*** Block opens ***

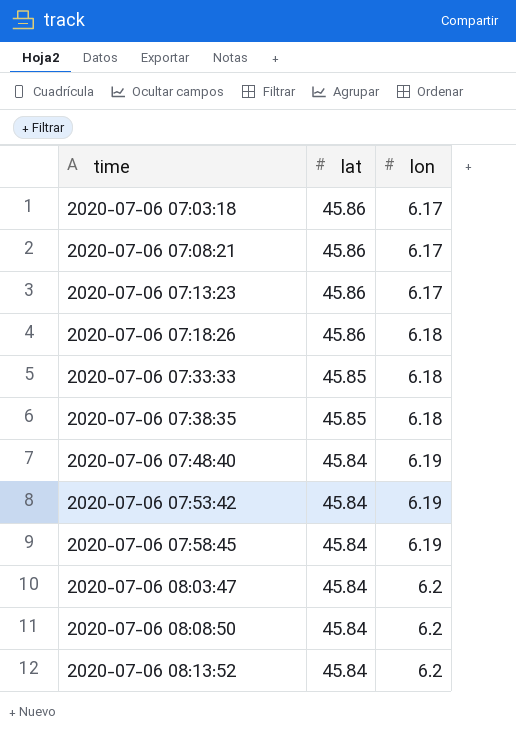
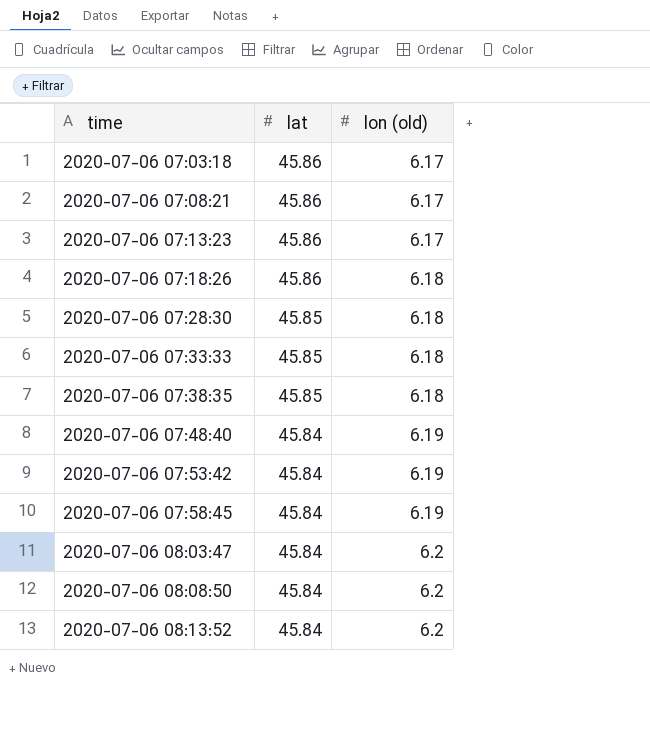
column name: lon -> lon (old)
row 2020-07-06 07:28:30: none -> 45.85 | 6.18

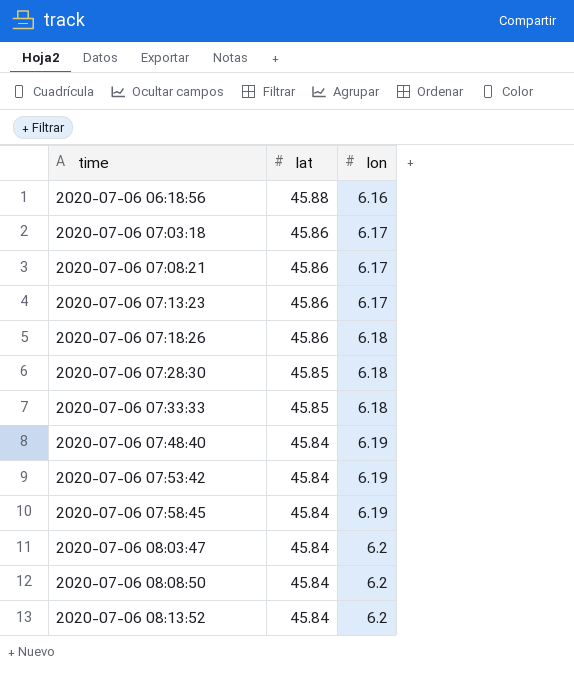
column name: lon (old) -> lon
row 2020-07-06 07:38:35: 45.85 | 6.18 -> none
row 2020-07-06 06:18:56: none -> 45.88 | 6.16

*** Block closes ***

▸ **Activity**
Whenever a line in the material contains the word "column", copy that line.

▸ **Expected answer**
column name: lon -> lon (old)
column name: lon (old) -> lon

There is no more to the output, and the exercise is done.